— Я Мюриэл Конуэй, заведующая сестринским отделением.
Она улыбнулась и протянула Лоре руку.
— Пожалуйста, садитесь, доктор Кастельяно, — пригласил директор, указав на кресло в самой середине комнаты.
Лора послушно села. От усталости она даже не могла волноваться.
— Итак, — начал Колдуэлл, — полагаю, вы догадываетесь, зачем я вас пригласил.
— Думаю, да, — согласилась Лора. — Я только удивлена, что наш разговор обернулся таким… коллективным мероприятием.
— Думаю, причина станет вам ясна по ходу дела, — заверил директор. — Поскольку ваша злополучная записка затрагивает честь всех присутствующих.
— Прошу меня извинить, сэр, но я бы назвала «злополучной» описанную мною ситуацию.
Директор пропустил ее замечание мимо ушей. После чего дал, по его мнению, более верную трактовку происшедшего:
— Получив вашу записку, я провел тщательное расследование обстоятельств сегодняшнего утра, и мне совершенно ясно, что вы действовали крайне непрофессионально.
«О чем он толкует?» — подумала Лора. Она попыталась сохранять самообладание, ибо интуиция подсказывала, что Колдуэлл пытается ее спровоцировать на нервный срыв и уничтожить на месте.
Но она удивила его своим признанием:
— Я тоже об этом думала, доктор Колдуэлл, и признаю, что допустила несдержанность. Мне не нужно было в операционной давать волю эмоциям. Это никак не способствовало делу и уж конечно не вернуло бы жизнь малышу.
Она помолчала, а потом с нажимом сказала:
— Это мог сделать только кислород.
Реплика вызвала неловкое покашливание.
— В любом случае, мне жаль, что я не сдержалась.
— Очень мужественное признание, доктор Кастельяно. Спасибо вам. Но боюсь, вы упускаете из виду главный момент.
— Какой же?
— Мы все — добросовестные врачи. И все, как теперь говорят, время от времени слетали с катушек. Одна из самых тяжелых проблем нашей профессии состоит в том, что мы воспринимаем больных как близких нам людей.
Перегнувшись через стол, доктор Колдуэлл припечатал:
— Но есть непреложный закон: врач не должен спорить со своим коллегой.
— Еще раз прошу извинения, сэр, об этом нигде не написано. В клятве Гиппократа об этом не сказано ни слова.
— Доктор Кастельяно, на это замечание я отвечать не стану. Позвольте вам повторить, что есть общепризнанное правило: врач не должен подвергать сомнению, что его коллеги руководствуются лучшими побуждениями.
— А если на ваших глазах совершается такая вопиющая ошибка, что вы не можете принять это «неписаное правило»? Если, к примеру, действия пьяного хирурга приведут к гибели пациента, который вполне мог бы жить?
— Не доводите до абсурда, Лора. В таком случае, конечно, следует доложить его начальству.

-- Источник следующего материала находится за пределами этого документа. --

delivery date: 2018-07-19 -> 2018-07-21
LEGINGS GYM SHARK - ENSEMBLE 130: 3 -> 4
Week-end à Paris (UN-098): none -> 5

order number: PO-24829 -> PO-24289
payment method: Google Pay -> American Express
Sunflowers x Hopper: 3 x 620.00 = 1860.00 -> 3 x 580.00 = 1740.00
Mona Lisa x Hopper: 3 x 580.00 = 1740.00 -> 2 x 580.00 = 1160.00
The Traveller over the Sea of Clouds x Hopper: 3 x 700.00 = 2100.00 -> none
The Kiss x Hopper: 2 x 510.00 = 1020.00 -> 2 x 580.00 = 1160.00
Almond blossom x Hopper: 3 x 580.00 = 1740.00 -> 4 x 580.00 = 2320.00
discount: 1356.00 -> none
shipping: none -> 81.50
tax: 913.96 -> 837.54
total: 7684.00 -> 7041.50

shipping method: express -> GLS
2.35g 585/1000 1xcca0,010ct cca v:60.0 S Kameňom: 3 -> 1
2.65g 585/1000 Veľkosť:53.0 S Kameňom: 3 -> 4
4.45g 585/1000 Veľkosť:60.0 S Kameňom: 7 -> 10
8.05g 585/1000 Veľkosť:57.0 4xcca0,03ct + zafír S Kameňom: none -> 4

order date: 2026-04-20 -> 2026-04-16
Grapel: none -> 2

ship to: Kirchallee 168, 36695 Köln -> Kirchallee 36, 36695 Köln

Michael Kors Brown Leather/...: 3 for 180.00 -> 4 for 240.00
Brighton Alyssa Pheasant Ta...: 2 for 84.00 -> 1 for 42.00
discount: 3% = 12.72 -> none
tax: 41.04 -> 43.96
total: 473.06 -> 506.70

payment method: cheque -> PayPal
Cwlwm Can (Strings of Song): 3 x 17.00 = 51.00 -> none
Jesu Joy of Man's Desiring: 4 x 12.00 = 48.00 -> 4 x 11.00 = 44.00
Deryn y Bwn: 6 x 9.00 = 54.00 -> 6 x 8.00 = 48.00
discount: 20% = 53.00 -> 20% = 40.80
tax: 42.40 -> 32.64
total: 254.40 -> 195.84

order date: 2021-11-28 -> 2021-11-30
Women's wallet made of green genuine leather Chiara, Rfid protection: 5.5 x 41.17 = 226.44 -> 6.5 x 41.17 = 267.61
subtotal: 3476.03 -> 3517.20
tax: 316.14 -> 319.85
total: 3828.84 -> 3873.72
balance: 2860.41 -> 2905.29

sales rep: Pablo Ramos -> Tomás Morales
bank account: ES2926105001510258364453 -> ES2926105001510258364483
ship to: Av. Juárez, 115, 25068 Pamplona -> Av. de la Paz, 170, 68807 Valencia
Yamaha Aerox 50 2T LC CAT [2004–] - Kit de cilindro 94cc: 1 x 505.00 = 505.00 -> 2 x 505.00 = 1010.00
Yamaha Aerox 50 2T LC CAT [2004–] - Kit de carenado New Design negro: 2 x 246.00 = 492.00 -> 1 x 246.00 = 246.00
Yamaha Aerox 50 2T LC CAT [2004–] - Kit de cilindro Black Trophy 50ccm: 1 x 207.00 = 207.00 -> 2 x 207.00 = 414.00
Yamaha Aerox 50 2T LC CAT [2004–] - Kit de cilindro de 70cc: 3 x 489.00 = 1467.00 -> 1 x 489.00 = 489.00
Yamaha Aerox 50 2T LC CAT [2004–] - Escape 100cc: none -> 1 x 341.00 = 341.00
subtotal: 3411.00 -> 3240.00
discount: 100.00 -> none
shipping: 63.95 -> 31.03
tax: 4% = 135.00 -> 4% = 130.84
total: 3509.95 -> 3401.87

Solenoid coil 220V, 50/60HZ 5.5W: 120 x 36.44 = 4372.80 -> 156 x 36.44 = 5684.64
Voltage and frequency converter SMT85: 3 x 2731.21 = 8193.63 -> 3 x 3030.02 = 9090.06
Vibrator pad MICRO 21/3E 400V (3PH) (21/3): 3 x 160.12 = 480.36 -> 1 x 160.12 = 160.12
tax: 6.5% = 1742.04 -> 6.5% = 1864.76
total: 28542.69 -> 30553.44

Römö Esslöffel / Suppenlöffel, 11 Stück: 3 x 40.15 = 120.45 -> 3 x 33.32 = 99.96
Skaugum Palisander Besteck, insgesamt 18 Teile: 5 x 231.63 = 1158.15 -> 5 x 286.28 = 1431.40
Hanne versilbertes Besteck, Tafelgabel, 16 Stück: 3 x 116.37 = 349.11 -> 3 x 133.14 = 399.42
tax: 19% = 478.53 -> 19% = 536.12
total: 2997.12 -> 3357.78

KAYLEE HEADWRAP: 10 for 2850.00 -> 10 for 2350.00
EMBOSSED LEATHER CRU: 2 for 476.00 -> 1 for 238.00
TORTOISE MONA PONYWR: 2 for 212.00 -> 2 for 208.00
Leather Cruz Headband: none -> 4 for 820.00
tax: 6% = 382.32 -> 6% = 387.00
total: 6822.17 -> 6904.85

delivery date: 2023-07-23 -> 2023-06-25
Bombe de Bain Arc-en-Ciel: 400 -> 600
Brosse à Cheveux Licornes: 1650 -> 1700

Он сделал паузу и дождался, пока на ее лице появится облегчение. И тут нанес последний удар:
— Но только не в письменном виде!
Все снова заерзали в креслах. Директор поднялся.
— Полагаю, доктор Кастельяно, я довел до вас свою позицию. Спасибо, что пришли.
Направляясь к лифтовому холлу, Лора почувствовала, как ей на плечо опустилась рука. Она остановилась. Это был доктор Леместр.
— Лора, — с улыбкой сказал он, — вы очень красивая женщина.
— И что из этого следует?
— Что вы легко найдете себе работу на следующий год.
В конечном итоге Барни уговорил Беннета разрешить ему присутствовать при операции.
— Какая мне от тебя польза, если я буду без сознания?
— Не забывай, Ландсманн: моя специальность подсознательное. Пока они будут возиться с твоим хребтом, я поковыряюсь у тебя в голове. В любом случае, ты прекрасно знаешь, что врачи больше стараются, когда за ними наблюдают. К тому же я еще не совсем забыл неврологию.
— Извини, Ливингстон, но убедительных доводов я так и не услышал.
— Знаешь, Ландсманн, ты сейчас будешь в шоке, поскольку тебе такое понятие незнакомо: я — твой друг!
Барни победил.
Барни был рядом и шутил, когда Беннету делали предоперационный укол, и его же лицо он увидел первым, придя в себя после наркоза.
— Ну как все прошло? — сонным голосом спросил Беннет.
— Все позади, Ландсманн, — заверил Барни. — Керк говорит, снимки отличные. Теперь тебя никто не упрекнет в том, что ты бесхребетный.
Беннет немного помолчал, а потом спросил:
— Могу я подождать смеяться?
— До каких пор? — спросил Барни.
— Пока невропатолог не скажет, что я способен резать не только рождественского индюка.